The biggest single change in medicine in the past two decades, they agree, is the use of electronic medical records which can be viewed as a blessing and a curse.
“There are many upsides to EMR, including continuity of care, clarity of the records and the ease of access,” said Wherry. “On the downside, sometimes completing everything in the EMR can contribute to burnout and makes it so most providers in direct patient care actually spend more time completing medical records than we do face to face with patients. For anyone who spent the better part of their adult lives learning to be able to take care of patients, that is a very frustrating part of the job.”
The single biggest challenge in caring for patients, they agree, is obesity.
“We always see articles that our pregnancy outcomes in this country don’t rank where they should when we look at the world stage and I think obesity is the number one reason for that,” said Williams. “There’s not a quick fix. We’ll see someone for a breast exam or a pap smear or a mammogram, but only have a finite amount of time with patients. We can’t just say ‘You need to have weight-loss counseling as part of your 15 minutes with a patient each year. That’s not going to change someone’s life trajectory. We have to explore other avenues.

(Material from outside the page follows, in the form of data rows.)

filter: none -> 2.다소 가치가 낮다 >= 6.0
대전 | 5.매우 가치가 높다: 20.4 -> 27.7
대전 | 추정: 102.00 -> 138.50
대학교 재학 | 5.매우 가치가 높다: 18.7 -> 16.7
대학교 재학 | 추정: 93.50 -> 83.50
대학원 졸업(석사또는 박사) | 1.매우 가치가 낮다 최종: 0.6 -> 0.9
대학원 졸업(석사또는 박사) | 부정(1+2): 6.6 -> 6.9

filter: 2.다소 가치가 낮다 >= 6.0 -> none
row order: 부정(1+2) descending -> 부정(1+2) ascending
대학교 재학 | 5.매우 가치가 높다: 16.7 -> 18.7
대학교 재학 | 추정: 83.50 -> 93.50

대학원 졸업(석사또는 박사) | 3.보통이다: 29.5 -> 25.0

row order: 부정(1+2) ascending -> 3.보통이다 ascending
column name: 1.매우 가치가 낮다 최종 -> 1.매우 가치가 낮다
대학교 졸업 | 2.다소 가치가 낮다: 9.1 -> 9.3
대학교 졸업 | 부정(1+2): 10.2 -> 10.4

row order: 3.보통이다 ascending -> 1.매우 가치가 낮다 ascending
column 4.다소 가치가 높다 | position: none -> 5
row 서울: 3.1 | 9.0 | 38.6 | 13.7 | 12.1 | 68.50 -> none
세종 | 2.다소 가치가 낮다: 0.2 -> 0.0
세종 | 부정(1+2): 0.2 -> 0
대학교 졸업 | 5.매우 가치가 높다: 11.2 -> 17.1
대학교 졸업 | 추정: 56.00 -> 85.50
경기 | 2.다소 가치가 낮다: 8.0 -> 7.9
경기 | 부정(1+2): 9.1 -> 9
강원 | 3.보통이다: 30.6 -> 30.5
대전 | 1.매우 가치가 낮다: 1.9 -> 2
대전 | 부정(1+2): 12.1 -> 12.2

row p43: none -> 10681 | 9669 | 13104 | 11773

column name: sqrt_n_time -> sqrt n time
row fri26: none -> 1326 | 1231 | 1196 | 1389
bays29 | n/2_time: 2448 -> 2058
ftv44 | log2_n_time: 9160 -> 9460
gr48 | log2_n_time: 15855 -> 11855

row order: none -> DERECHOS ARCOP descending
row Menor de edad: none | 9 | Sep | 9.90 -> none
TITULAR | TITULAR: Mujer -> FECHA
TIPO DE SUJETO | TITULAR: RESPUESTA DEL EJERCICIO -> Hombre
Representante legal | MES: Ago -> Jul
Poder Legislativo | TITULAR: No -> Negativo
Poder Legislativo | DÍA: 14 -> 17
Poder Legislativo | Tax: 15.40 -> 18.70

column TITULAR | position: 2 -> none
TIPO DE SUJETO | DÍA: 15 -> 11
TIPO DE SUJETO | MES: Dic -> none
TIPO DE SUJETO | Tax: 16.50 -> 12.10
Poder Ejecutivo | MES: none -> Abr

“Society is going to have to address this all the way around, but part of this is going to have to be ownership. People are going to have to realize that this is not a sustainable way to live.”
Adds Wherry: “Obesity is reaching every single area of medicine. It’s the biggest problem that we face. Whether it’s patients getting diabetes early or hypertension early, obesity is just causing a lot of general health problems during pregnancy. We talk to our senior partners all the time and they say they used to have a few gestational diabetics or a few with different severe health problems, but it’s like that’s our average patient now.
“And it’s across the board, male and female. No one is spared the obesity increases we’re seeing. There are so many layers here, like access to food, making healthier choices in schools and homes, exercise – all those things from a young age. Physicians absolutely play an important role in this and in combatting issues where people already are obese, but this is a problem we’re going to have to address on the front end.”
Wherry and Williams try to keep a balanced work-home life. Both enjoy traveling and pursuing outdoor activities with their families. Dr. Wherry and her husband, Scott, have a 4-year-old son, Luke. Dr. Williams and wife Lana have a one-year-old daughter, Bobbie Brook.
His 17-year-old son, Cooper, is making career plans.
“He adamantly has refused any interest in medicine whatsoever,” his dad said with a laugh. “He’s very interested in aviation. He might become a pilot.”